**Data for the task**
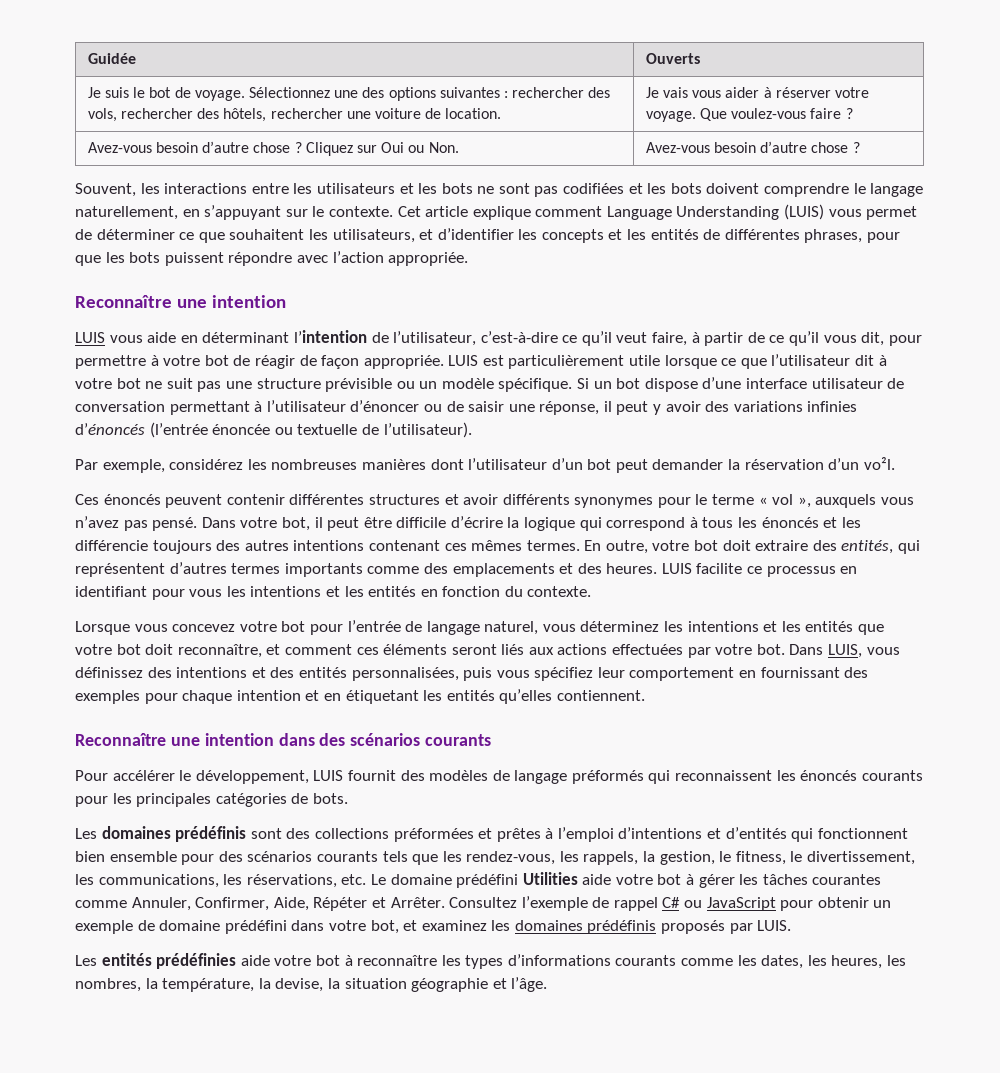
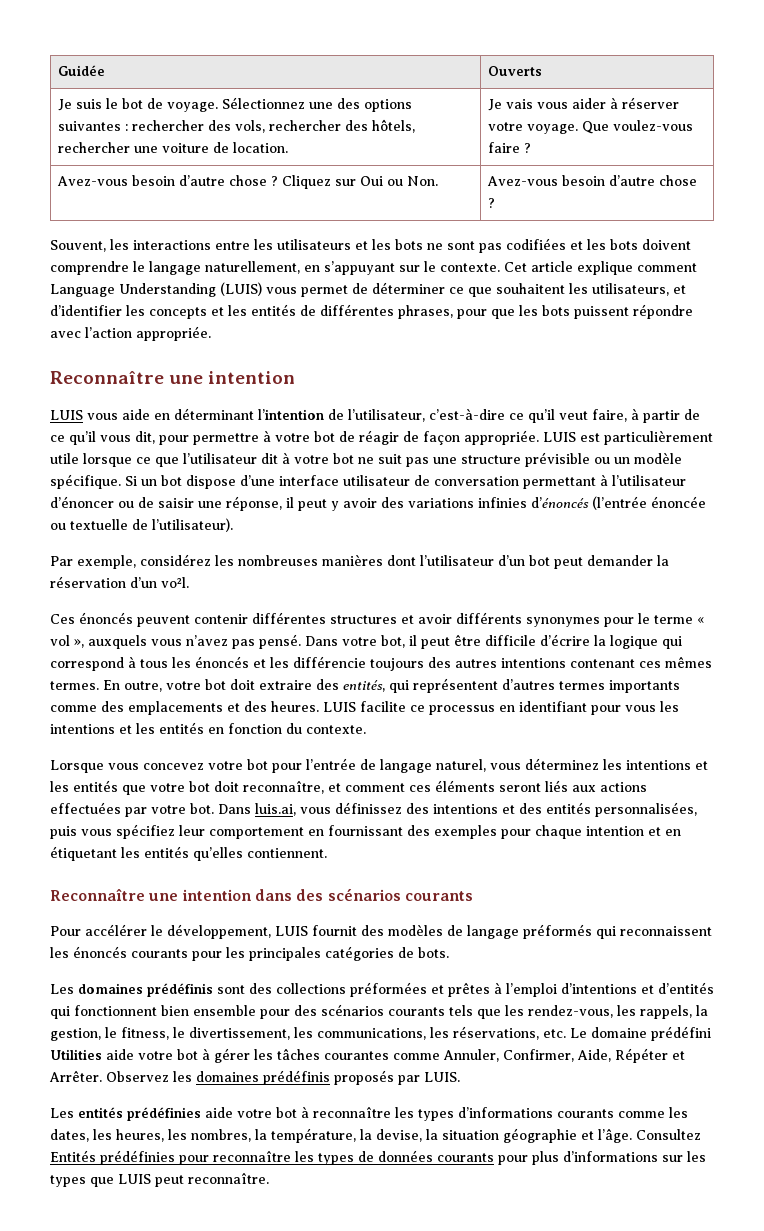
- Dans LUIS, vous définissez des intentions et des entités personnalisées, puis vous spécifiez leur comportement en fournissant des exemples pour chaque intention et en étiquetant les entités qu’elles contiennent.
+ Dans luis.ai, vous définissez des intentions et des entités personnalisées, puis vous spécifiez leur comportement en fournissant des exemples pour chaque intention et en étiquetant les entités qu’elles contiennent.
- Consultez l’exemple de rappel C# ou JavaScript pour obtenir un exemple de domaine prédéfini dans votre bot, et examinez les domaines prédéfinis proposés par LUIS.
+ Observez les domaines prédéfinis proposés par LUIS.
+ Consultez Entités prédéfinies pour reconnaître les types de données courants pour plus d’informations sur les types que LUIS peut reconnaître.

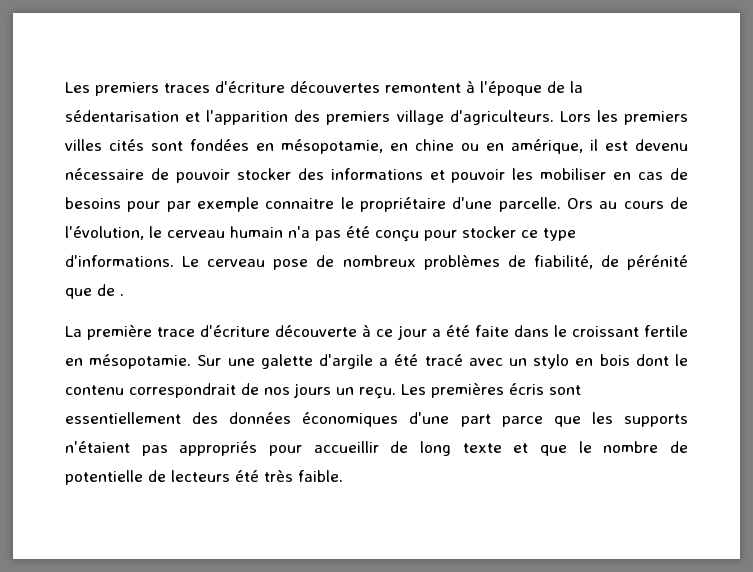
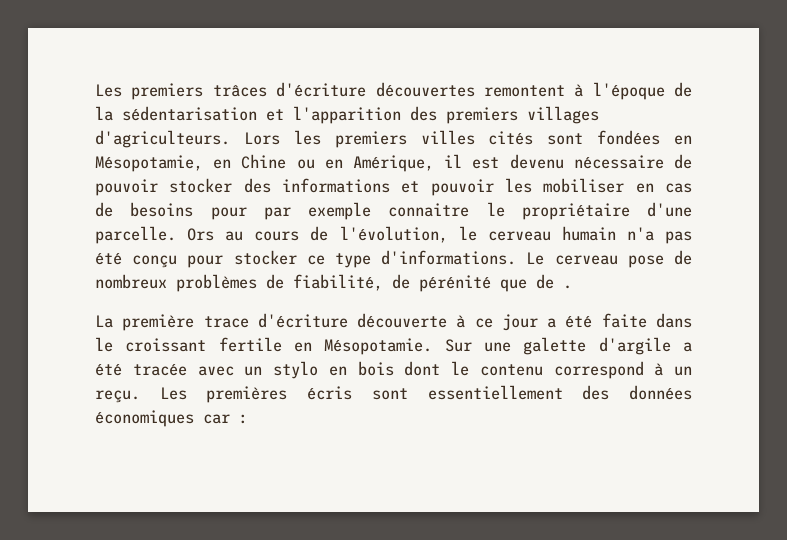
- Les premiers traces d'écriture découvertes remontent à l'époque de la sédentarisation et l'apparition des premiers village d'agriculteurs.
+ Les premiers trâces d'écriture découvertes remontent à l'époque de la sédentarisation et l'apparition des premiers villages d'agriculteurs.
- Lors les premiers villes cités sont fondées en mésopotamie, en chine ou en amérique, il est devenu nécessaire de pouvoir stocker des informations et pouvoir les mobiliser en cas de besoins pour par exemple connaitre le propriétaire d'une parcelle.
+ Lors les premiers villes cités sont fondées en Mésopotamie, en Chine ou en Amérique, il est devenu nécessaire de pouvoir stocker des informations et pouvoir les mobiliser en cas de besoins pour par exemple connaitre le propriétaire d'une parcelle.
- La première trace d'écriture découverte à ce jour a été faite dans le croissant fertile en mésopotamie.
+ La première trace d'écriture découverte à ce jour a été faite dans le croissant fertile en Mésopotamie.
- Sur une galette d'argile a été tracé avec un stylo en bois dont le contenu correspondrait de nos jours un reçu.
+ Sur une galette d'argile a été tracée avec un stylo en bois dont le contenu correspond à un reçu.
- Les premières écris sont essentiellement des données économiques d'une part parce que les supports n'étaient pas appropriés pour accueillir de long texte et que le nombre de potentielle de lecteurs été très faible.
+ Les premières écris sont essentiellement des données économiques car :

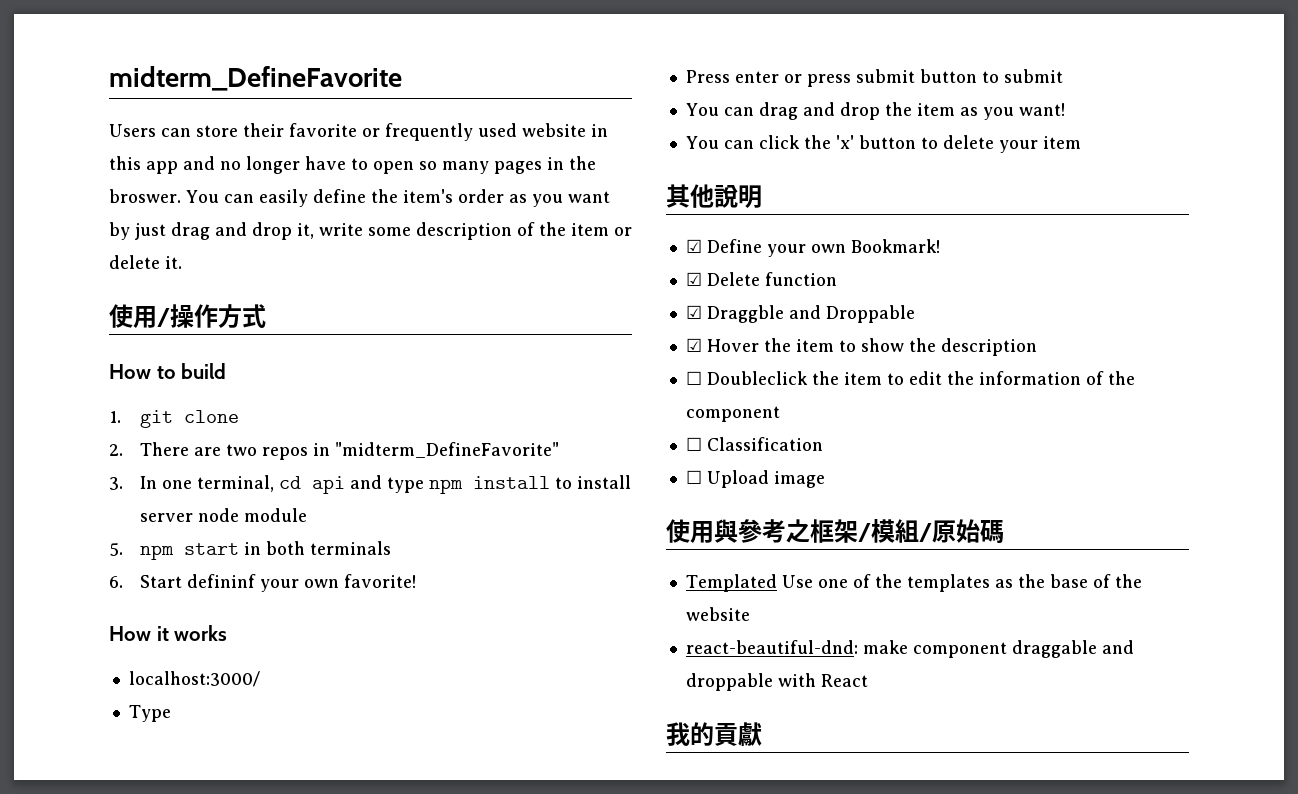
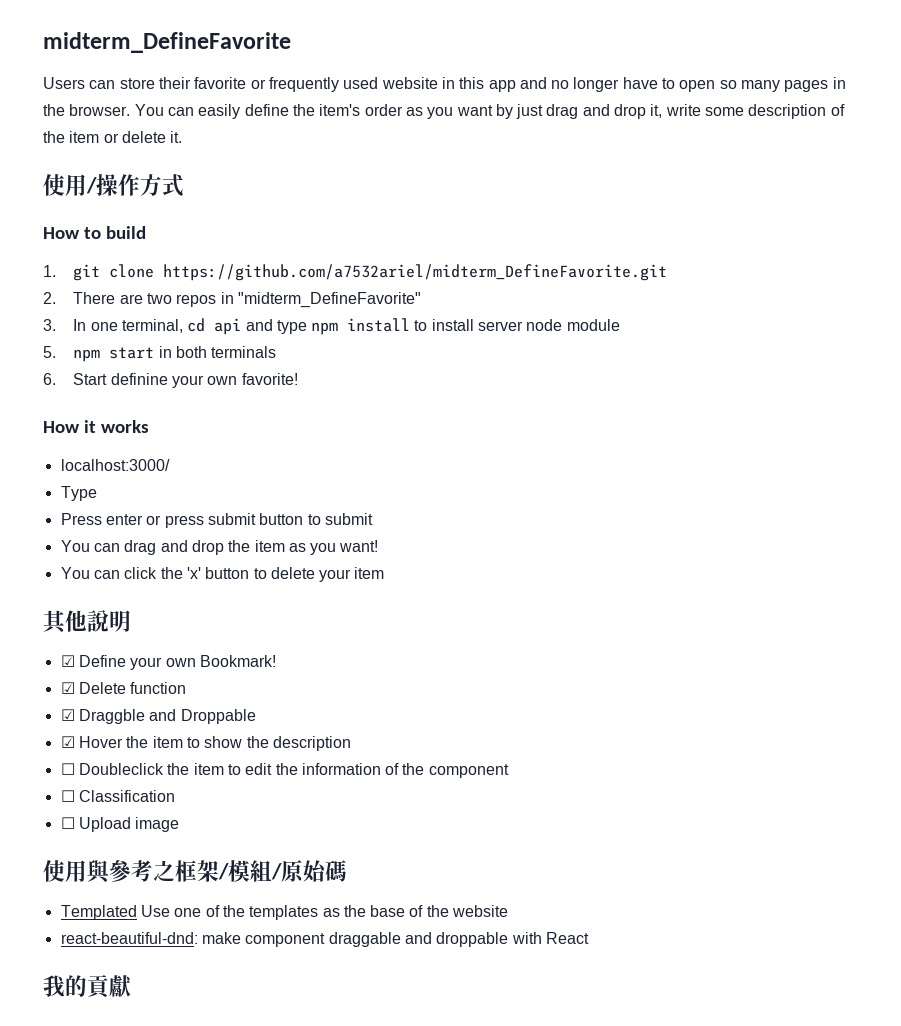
- Users can store their favorite or frequently used website in this app and no longer have to open so many pages in the broswer.
+ Users can store their favorite or frequently used website in this app and no longer have to open so many pages in the browser.
- 1. git clone
+ 1. git clone https://github.com/a7532ariel/midterm_DefineFavorite.git
- 6. Start defininf your own favorite!
+ 6. Start definine your own favorite!

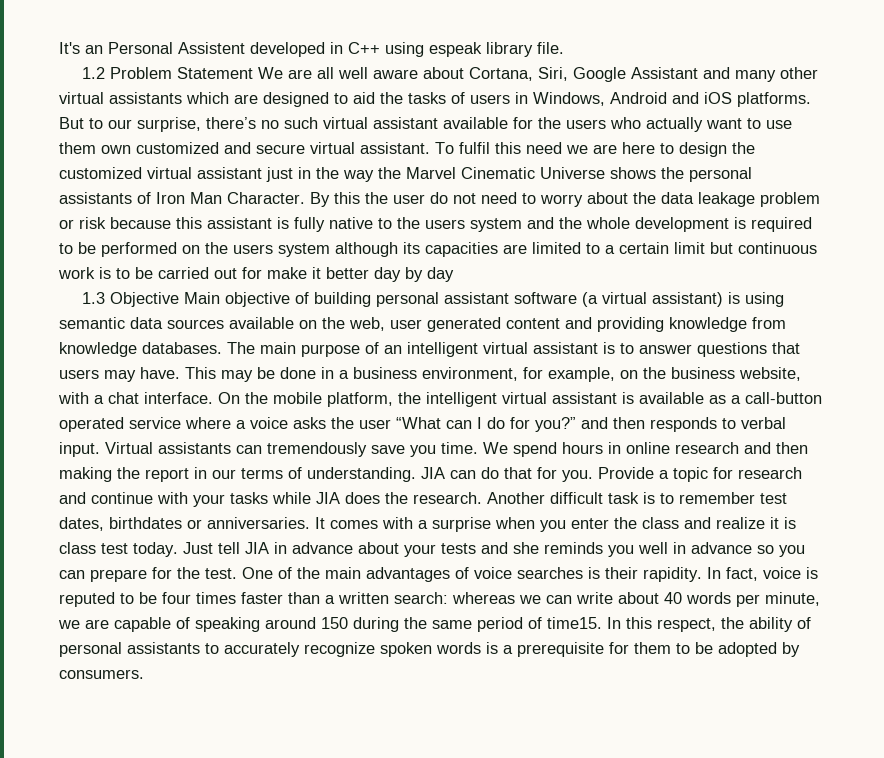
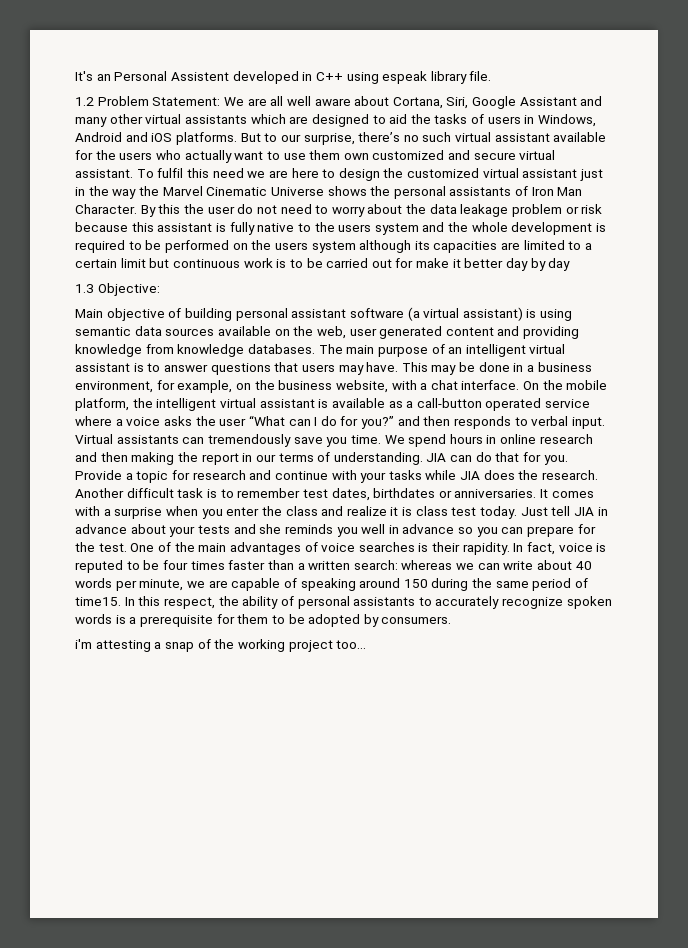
- 1.2 Problem Statement We are all well aware about Cortana, Siri, Google Assistant and many other virtual assistants which are designed to aid the tasks of users in Windows, Android and iOS platforms.
+ 1.2 Problem Statement: We are all well aware about Cortana, Siri, Google Assistant and many other virtual assistants which are designed to aid the tasks of users in Windows, Android and iOS platforms.
- 1.3 Objective Main objective of building personal assistant software (a virtual assistant) is using semantic data sources available on the web, user generated content and providing knowledge from knowledge databases.
+ 1.3 Objective:
+ Main objective of building personal assistant software (a virtual assistant) is using semantic data sources available on the web, user generated content and providing knowledge from knowledge databases.
+ i'm attesting a snap of the working project too...

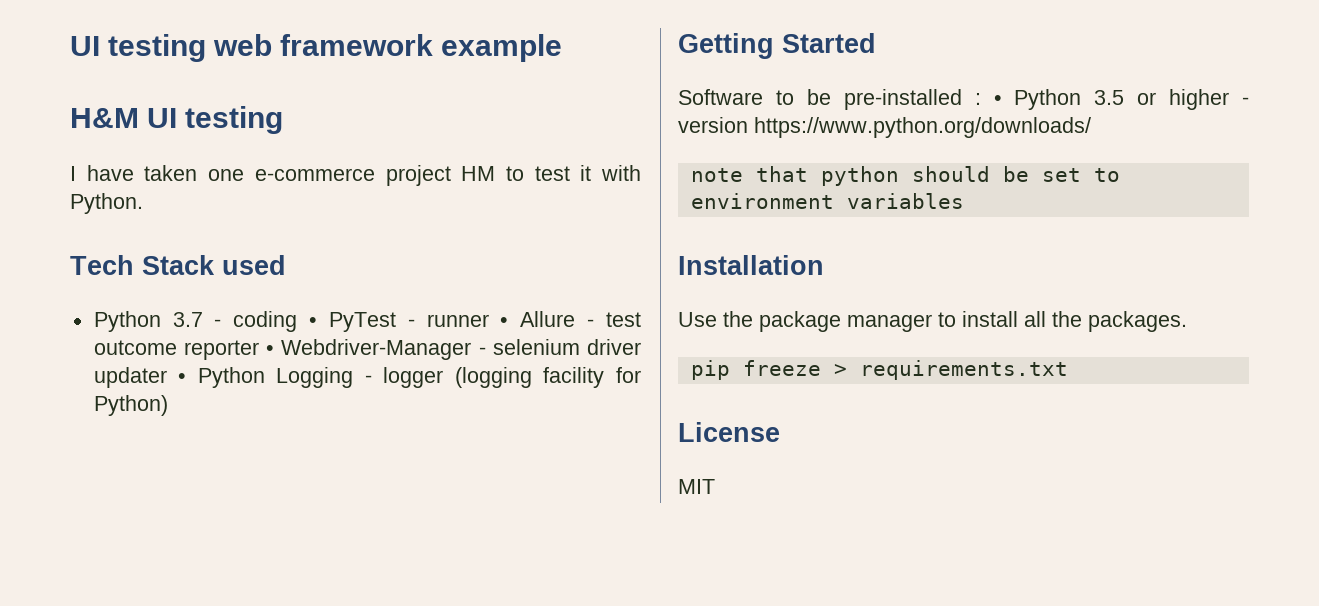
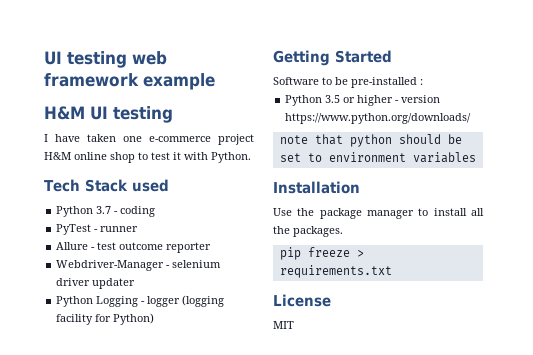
- I have taken one e-commerce project HM to test it with Python.
+ I have taken one e-commerce project H&M online shop to test it with Python.
- Python 3.7 - coding • PyTest - runner • Allure - test outcome reporter • Webdriver-Manager - selenium driver updater • Python Logging - logger (logging facility for Python)
+ Python 3.7 - coding
+ PyTest - runner
+ Allure - test outcome reporter
+ Webdriver-Manager - selenium driver updater
+ Python Logging - logger (logging facility for Python)
- Software to be pre-installed : • Python 3.5 or higher - version https://www.python.org/downloads/
+ Software to be pre-installed :
+ Python 3.5 or higher - version https://www.python.org/downloads/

**To do**
Exclude every picture and restate the listing word for word.

**Response for this exercise**
- Dans LUIS, vous définissez des intentions et des entités personnalisées, puis vous spécifiez leur comportement en fournissant des exemples pour chaque intention et en étiquetant les entités qu’elles contiennent.
+ Dans luis.ai, vous définissez des intentions et des entités personnalisées, puis vous spécifiez leur comportement en fournissant des exemples pour chaque intention et en étiquetant les entités qu’elles contiennent.
- Consultez l’exemple de rappel C# ou JavaScript pour obtenir un exemple de domaine prédéfini dans votre bot, et examinez les domaines prédéfinis proposés par LUIS.
+ Observez les domaines prédéfinis proposés par LUIS.
+ Consultez Entités prédéfinies pour reconnaître les types de données courants pour plus d’informations sur les types que LUIS peut reconnaître.

- Les premiers traces d'écriture découvertes remontent à l'époque de la sédentarisation et l'apparition des premiers village d'agriculteurs.
+ Les premiers trâces d'écriture découvertes remontent à l'époque de la sédentarisation et l'apparition des premiers villages d'agriculteurs.
- Lors les premiers villes cités sont fondées en mésopotamie, en chine ou en amérique, il est devenu nécessaire de pouvoir stocker des informations et pouvoir les mobiliser en cas de besoins pour par exemple connaitre le propriétaire d'une parcelle.
+ Lors les premiers villes cités sont fondées en Mésopotamie, en Chine ou en Amérique, il est devenu nécessaire de pouvoir stocker des informations et pouvoir les mobiliser en cas de besoins pour par exemple connaitre le propriétaire d'une parcelle.
- La première trace d'écriture découverte à ce jour a été faite dans le croissant fertile en mésopotamie.
+ La première trace d'écriture découverte à ce jour a été faite dans le croissant fertile en Mésopotamie.
- Sur une galette d'argile a été tracé avec un stylo en bois dont le contenu correspondrait de nos jours un reçu.
+ Sur une galette d'argile a été tracée avec un stylo en bois dont le contenu correspond à un reçu.
- Les premières écris sont essentiellement des données économiques d'une part parce que les supports n'étaient pas appropriés pour accueillir de long texte et que le nombre de potentielle de lecteurs été très faible.
+ Les premières écris sont essentiellement des données économiques car :

- Users can store their favorite or frequently used website in this app and no longer have to open so many pages in the broswer.
+ Users can store their favorite or frequently used website in this app and no longer have to open so many pages in the browser.
- 1. git clone
+ 1. git clone https://github.com/a7532ariel/midterm_DefineFavorite.git
- 6. Start defininf your own favorite!
+ 6. Start definine your own favorite!

- 1.2 Problem Statement We are all well aware about Cortana, Siri, Google Assistant and many other virtual assistants which are designed to aid the tasks of users in Windows, Android and iOS platforms.
+ 1.2 Problem Statement: We are all well aware about Cortana, Siri, Google Assistant and many other virtual assistants which are designed to aid the tasks of users in Windows, Android and iOS platforms.
- 1.3 Objective Main objective of building personal assistant software (a virtual assistant) is using semantic data sources available on the web, user generated content and providing knowledge from knowledge databases.
+ 1.3 Objective:
+ Main objective of building personal assistant software (a virtual assistant) is using semantic data sources available on the web, user generated content and providing knowledge from knowledge databases.
+ i'm attesting a snap of the working project too...

- I have taken one e-commerce project HM to test it with Python.
+ I have taken one e-commerce project H&M online shop to test it with Python.
- Python 3.7 - coding • PyTest - runner • Allure - test outcome reporter • Webdriver-Manager - selenium driver updater • Python Logging - logger (logging facility for Python)
+ Python 3.7 - coding
+ PyTest - runner
+ Allure - test outcome reporter
+ Webdriver-Manager - selenium driver updater
+ Python Logging - logger (logging facility for Python)
- Software to be pre-installed : • Python 3.5 or higher - version https://www.python.org/downloads/
+ Software to be pre-installed :
+ Python 3.5 or higher - version https://www.python.org/downloads/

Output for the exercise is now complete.